TASK INSTRUCTIONS →
Retype the entries in full, exactly.

DATA SUPPLIED →

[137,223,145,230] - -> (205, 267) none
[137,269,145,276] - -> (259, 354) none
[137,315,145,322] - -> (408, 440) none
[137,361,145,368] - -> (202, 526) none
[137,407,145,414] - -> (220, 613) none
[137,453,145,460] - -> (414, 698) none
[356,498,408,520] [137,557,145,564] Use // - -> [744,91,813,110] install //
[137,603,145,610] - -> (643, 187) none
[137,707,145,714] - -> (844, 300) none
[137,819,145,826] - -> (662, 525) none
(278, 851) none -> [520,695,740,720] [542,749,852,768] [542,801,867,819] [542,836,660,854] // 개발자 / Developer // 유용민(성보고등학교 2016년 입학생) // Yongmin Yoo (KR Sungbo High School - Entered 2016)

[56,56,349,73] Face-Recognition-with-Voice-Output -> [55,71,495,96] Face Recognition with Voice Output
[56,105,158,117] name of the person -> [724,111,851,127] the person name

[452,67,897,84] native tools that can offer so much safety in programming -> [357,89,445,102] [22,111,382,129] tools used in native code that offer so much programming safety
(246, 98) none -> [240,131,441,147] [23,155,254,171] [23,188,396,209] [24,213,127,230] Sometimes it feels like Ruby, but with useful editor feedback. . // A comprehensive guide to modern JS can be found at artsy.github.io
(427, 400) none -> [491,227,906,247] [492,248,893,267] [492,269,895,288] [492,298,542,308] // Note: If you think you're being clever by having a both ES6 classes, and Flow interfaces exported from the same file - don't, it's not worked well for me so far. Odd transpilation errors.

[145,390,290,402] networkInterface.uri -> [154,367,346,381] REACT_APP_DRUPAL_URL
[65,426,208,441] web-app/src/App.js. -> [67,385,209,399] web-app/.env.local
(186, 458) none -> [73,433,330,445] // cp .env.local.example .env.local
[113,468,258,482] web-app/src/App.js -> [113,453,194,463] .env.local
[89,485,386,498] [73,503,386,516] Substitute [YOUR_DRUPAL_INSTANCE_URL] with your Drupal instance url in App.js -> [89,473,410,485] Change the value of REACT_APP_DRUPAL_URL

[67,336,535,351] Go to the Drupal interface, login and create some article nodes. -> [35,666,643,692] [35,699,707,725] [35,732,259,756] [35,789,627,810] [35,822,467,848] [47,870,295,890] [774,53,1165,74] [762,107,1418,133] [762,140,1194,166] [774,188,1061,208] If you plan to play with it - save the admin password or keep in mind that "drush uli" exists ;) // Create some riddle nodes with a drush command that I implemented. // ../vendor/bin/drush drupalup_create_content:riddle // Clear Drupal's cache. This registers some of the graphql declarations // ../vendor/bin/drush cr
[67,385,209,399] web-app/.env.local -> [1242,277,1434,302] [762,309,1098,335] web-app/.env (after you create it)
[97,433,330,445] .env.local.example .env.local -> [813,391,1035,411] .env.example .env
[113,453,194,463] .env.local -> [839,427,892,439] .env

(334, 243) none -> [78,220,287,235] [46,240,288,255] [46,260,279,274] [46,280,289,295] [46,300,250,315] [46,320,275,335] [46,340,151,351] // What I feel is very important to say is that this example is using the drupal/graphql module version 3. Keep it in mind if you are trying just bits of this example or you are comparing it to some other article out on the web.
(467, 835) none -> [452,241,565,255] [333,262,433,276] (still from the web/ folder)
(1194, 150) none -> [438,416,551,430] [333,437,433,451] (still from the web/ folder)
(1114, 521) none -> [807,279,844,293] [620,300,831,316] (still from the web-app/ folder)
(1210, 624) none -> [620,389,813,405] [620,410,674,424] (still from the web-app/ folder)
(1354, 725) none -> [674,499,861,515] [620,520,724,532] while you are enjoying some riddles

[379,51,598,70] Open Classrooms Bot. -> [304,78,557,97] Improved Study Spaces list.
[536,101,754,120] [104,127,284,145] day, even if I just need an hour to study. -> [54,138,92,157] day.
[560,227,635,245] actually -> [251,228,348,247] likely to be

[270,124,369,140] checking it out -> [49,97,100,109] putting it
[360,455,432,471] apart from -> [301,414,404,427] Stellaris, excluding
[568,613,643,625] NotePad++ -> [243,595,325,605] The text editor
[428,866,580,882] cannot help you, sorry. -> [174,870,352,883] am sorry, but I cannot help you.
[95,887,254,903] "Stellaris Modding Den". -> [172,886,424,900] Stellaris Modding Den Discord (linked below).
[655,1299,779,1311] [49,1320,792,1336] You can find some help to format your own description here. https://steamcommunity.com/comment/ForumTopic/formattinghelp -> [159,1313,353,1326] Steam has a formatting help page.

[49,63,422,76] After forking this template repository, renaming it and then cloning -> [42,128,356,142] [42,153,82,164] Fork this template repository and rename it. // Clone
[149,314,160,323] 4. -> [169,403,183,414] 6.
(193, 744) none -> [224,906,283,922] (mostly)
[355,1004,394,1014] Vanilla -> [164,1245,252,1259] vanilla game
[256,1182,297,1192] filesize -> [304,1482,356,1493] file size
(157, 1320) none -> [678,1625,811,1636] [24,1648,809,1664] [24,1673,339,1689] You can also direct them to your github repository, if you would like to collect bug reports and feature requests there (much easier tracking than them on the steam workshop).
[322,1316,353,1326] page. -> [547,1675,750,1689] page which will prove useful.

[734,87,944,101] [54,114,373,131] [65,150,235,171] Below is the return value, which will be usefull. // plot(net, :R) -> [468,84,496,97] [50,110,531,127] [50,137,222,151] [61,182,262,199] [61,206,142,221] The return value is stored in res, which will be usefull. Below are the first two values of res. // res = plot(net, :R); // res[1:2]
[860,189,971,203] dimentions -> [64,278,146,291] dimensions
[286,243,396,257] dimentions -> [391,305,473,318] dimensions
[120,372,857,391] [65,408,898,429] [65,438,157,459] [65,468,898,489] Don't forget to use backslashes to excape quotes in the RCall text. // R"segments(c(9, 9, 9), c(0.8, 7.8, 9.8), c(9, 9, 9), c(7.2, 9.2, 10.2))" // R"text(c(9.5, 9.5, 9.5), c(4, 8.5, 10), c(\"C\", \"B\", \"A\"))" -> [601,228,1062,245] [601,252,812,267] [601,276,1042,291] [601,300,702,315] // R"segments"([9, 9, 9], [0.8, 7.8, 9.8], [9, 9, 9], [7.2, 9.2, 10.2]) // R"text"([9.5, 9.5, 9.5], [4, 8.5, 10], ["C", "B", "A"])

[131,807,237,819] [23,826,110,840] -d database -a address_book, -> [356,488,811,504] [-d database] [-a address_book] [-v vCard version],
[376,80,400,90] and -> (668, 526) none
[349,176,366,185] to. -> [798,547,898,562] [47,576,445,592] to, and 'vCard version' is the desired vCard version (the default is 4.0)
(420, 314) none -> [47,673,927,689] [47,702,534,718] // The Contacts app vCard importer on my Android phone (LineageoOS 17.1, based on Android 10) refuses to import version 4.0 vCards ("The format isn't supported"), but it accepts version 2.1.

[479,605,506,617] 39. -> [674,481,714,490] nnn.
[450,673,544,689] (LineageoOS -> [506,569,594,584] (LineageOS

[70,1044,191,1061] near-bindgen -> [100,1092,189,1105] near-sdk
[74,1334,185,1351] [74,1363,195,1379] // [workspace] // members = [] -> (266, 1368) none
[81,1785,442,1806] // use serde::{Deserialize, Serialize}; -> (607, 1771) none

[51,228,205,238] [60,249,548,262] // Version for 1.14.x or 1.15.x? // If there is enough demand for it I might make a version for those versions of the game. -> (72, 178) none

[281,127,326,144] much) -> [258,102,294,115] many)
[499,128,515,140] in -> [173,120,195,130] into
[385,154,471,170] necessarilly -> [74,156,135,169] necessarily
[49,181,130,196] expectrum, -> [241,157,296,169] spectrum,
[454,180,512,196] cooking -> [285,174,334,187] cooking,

TASK ANSWER →
[137,223,145,230] - -> (205, 267) none
[137,269,145,276] - -> (259, 354) none
[137,315,145,322] - -> (408, 440) none
[137,361,145,368] - -> (202, 526) none
[137,407,145,414] - -> (220, 613) none
[137,453,145,460] - -> (414, 698) none
[356,498,408,520] [137,557,145,564] Use // - -> [744,91,813,110] install //
[137,603,145,610] - -> (643, 187) none
[137,707,145,714] - -> (844, 300) none
[137,819,145,826] - -> (662, 525) none
(278, 851) none -> [520,695,740,720] [542,749,852,768] [542,801,867,819] [542,836,660,854] // 개발자 / Developer // 유용민(성보고등학교 2016년 입학생) // Yongmin Yoo (KR Sungbo High School - Entered 2016)

[56,56,349,73] Face-Recognition-with-Voice-Output -> [55,71,495,96] Face Recognition with Voice Output
[56,105,158,117] name of the person -> [724,111,851,127] the person name

[452,67,897,84] native tools that can offer so much safety in programming -> [357,89,445,102] [22,111,382,129] tools used in native code that offer so much programming safety
(246, 98) none -> [240,131,441,147] [23,155,254,171] [23,188,396,209] [24,213,127,230] Sometimes it feels like Ruby, but with useful editor feedback. . // A comprehensive guide to modern JS can be found at artsy.github.io
(427, 400) none -> [491,227,906,247] [492,248,893,267] [492,269,895,288] [492,298,542,308] // Note: If you think you're being clever by having a both ES6 classes, and Flow interfaces exported from the same file - don't, it's not worked well for me so far. Odd transpilation errors.

[145,390,290,402] networkInterface.uri -> [154,367,346,381] REACT_APP_DRUPAL_URL
[65,426,208,441] web-app/src/App.js. -> [67,385,209,399] web-app/.env.local
(186, 458) none -> [73,433,330,445] // cp .env.local.example .env.local
[113,468,258,482] web-app/src/App.js -> [113,453,194,463] .env.local
[89,485,386,498] [73,503,386,516] Substitute [YOUR_DRUPAL_INSTANCE_URL] with your Drupal instance url in App.js -> [89,473,410,485] Change the value of REACT_APP_DRUPAL_URL

[67,336,535,351] Go to the Drupal interface, login and create some article nodes. -> [35,666,643,692] [35,699,707,725] [35,732,259,756] [35,789,627,810] [35,822,467,848] [47,870,295,890] [774,53,1165,74] [762,107,1418,133] [762,140,1194,166] [774,188,1061,208] If you plan to play with it - save the admin password or keep in mind that "drush uli" exists ;) // Create some riddle nodes with a drush command that I implemented. // ../vendor/bin/drush drupalup_create_content:riddle // Clear Drupal's cache. This registers some of the graphql declarations // ../vendor/bin/drush cr
[67,385,209,399] web-app/.env.local -> [1242,277,1434,302] [762,309,1098,335] web-app/.env (after you create it)
[97,433,330,445] .env.local.example .env.local -> [813,391,1035,411] .env.example .env
[113,453,194,463] .env.local -> [839,427,892,439] .env

(334, 243) none -> [78,220,287,235] [46,240,288,255] [46,260,279,274] [46,280,289,295] [46,300,250,315] [46,320,275,335] [46,340,151,351] // What I feel is very important to say is that this example is using the drupal/graphql module version 3. Keep it in mind if you are trying just bits of this example or you are comparing it to some other article out on the web.
(467, 835) none -> [452,241,565,255] [333,262,433,276] (still from the web/ folder)
(1194, 150) none -> [438,416,551,430] [333,437,433,451] (still from the web/ folder)
(1114, 521) none -> [807,279,844,293] [620,300,831,316] (still from the web-app/ folder)
(1210, 624) none -> [620,389,813,405] [620,410,674,424] (still from the web-app/ folder)
(1354, 725) none -> [674,499,861,515] [620,520,724,532] while you are enjoying some riddles

[379,51,598,70] Open Classrooms Bot. -> [304,78,557,97] Improved Study Spaces list.
[536,101,754,120] [104,127,284,145] day, even if I just need an hour to study. -> [54,138,92,157] day.
[560,227,635,245] actually -> [251,228,348,247] likely to be

[270,124,369,140] checking it out -> [49,97,100,109] putting it
[360,455,432,471] apart from -> [301,414,404,427] Stellaris, excluding
[568,613,643,625] NotePad++ -> [243,595,325,605] The text editor
[428,866,580,882] cannot help you, sorry. -> [174,870,352,883] am sorry, but I cannot help you.
[95,887,254,903] "Stellaris Modding Den". -> [172,886,424,900] Stellaris Modding Den Discord (linked below).
[655,1299,779,1311] [49,1320,792,1336] You can find some help to format your own description here. https://steamcommunity.com/comment/ForumTopic/formattinghelp -> [159,1313,353,1326] Steam has a formatting help page.

[49,63,422,76] After forking this template repository, renaming it and then cloning -> [42,128,356,142] [42,153,82,164] Fork this template repository and rename it. // Clone
[149,314,160,323] 4. -> [169,403,183,414] 6.
(193, 744) none -> [224,906,283,922] (mostly)
[355,1004,394,1014] Vanilla -> [164,1245,252,1259] vanilla game
[256,1182,297,1192] filesize -> [304,1482,356,1493] file size
(157, 1320) none -> [678,1625,811,1636] [24,1648,809,1664] [24,1673,339,1689] You can also direct them to your github repository, if you would like to collect bug reports and feature requests there (much easier tracking than them on the steam workshop).
[322,1316,353,1326] page. -> [547,1675,750,1689] page which will prove useful.

[734,87,944,101] [54,114,373,131] [65,150,235,171] Below is the return value, which will be usefull. // plot(net, :R) -> [468,84,496,97] [50,110,531,127] [50,137,222,151] [61,182,262,199] [61,206,142,221] The return value is stored in res, which will be usefull. Below are the first two values of res. // res = plot(net, :R); // res[1:2]
[860,189,971,203] dimentions -> [64,278,146,291] dimensions
[286,243,396,257] dimentions -> [391,305,473,318] dimensions
[120,372,857,391] [65,408,898,429] [65,438,157,459] [65,468,898,489] Don't forget to use backslashes to excape quotes in the RCall text. // R"segments(c(9, 9, 9), c(0.8, 7.8, 9.8), c(9, 9, 9), c(7.2, 9.2, 10.2))" // R"text(c(9.5, 9.5, 9.5), c(4, 8.5, 10), c(\"C\", \"B\", \"A\"))" -> [601,228,1062,245] [601,252,812,267] [601,276,1042,291] [601,300,702,315] // R"segments"([9, 9, 9], [0.8, 7.8, 9.8], [9, 9, 9], [7.2, 9.2, 10.2]) // R"text"([9.5, 9.5, 9.5], [4, 8.5, 10], ["C", "B", "A"])

[131,807,237,819] [23,826,110,840] -d database -a address_book, -> [356,488,811,504] [-d database] [-a address_book] [-v vCard version],
[376,80,400,90] and -> (668, 526) none
[349,176,366,185] to. -> [798,547,898,562] [47,576,445,592] to, and 'vCard version' is the desired vCard version (the default is 4.0)
(420, 314) none -> [47,673,927,689] [47,702,534,718] // The Contacts app vCard importer on my Android phone (LineageoOS 17.1, based on Android 10) refuses to import version 4.0 vCards ("The format isn't supported"), but it accepts version 2.1.

[479,605,506,617] 39. -> [674,481,714,490] nnn.
[450,673,544,689] (LineageoOS -> [506,569,594,584] (LineageOS

[70,1044,191,1061] near-bindgen -> [100,1092,189,1105] near-sdk
[74,1334,185,1351] [74,1363,195,1379] // [workspace] // members = [] -> (266, 1368) none
[81,1785,442,1806] // use serde::{Deserialize, Serialize}; -> (607, 1771) none

[51,228,205,238] [60,249,548,262] // Version for 1.14.x or 1.15.x? // If there is enough demand for it I might make a version for those versions of the game. -> (72, 178) none

[281,127,326,144] much) -> [258,102,294,115] many)
[499,128,515,140] in -> [173,120,195,130] into
[385,154,471,170] necessarilly -> [74,156,135,169] necessarily
[49,181,130,196] expectrum, -> [241,157,296,169] spectrum,
[454,180,512,196] cooking -> [285,174,334,187] cooking,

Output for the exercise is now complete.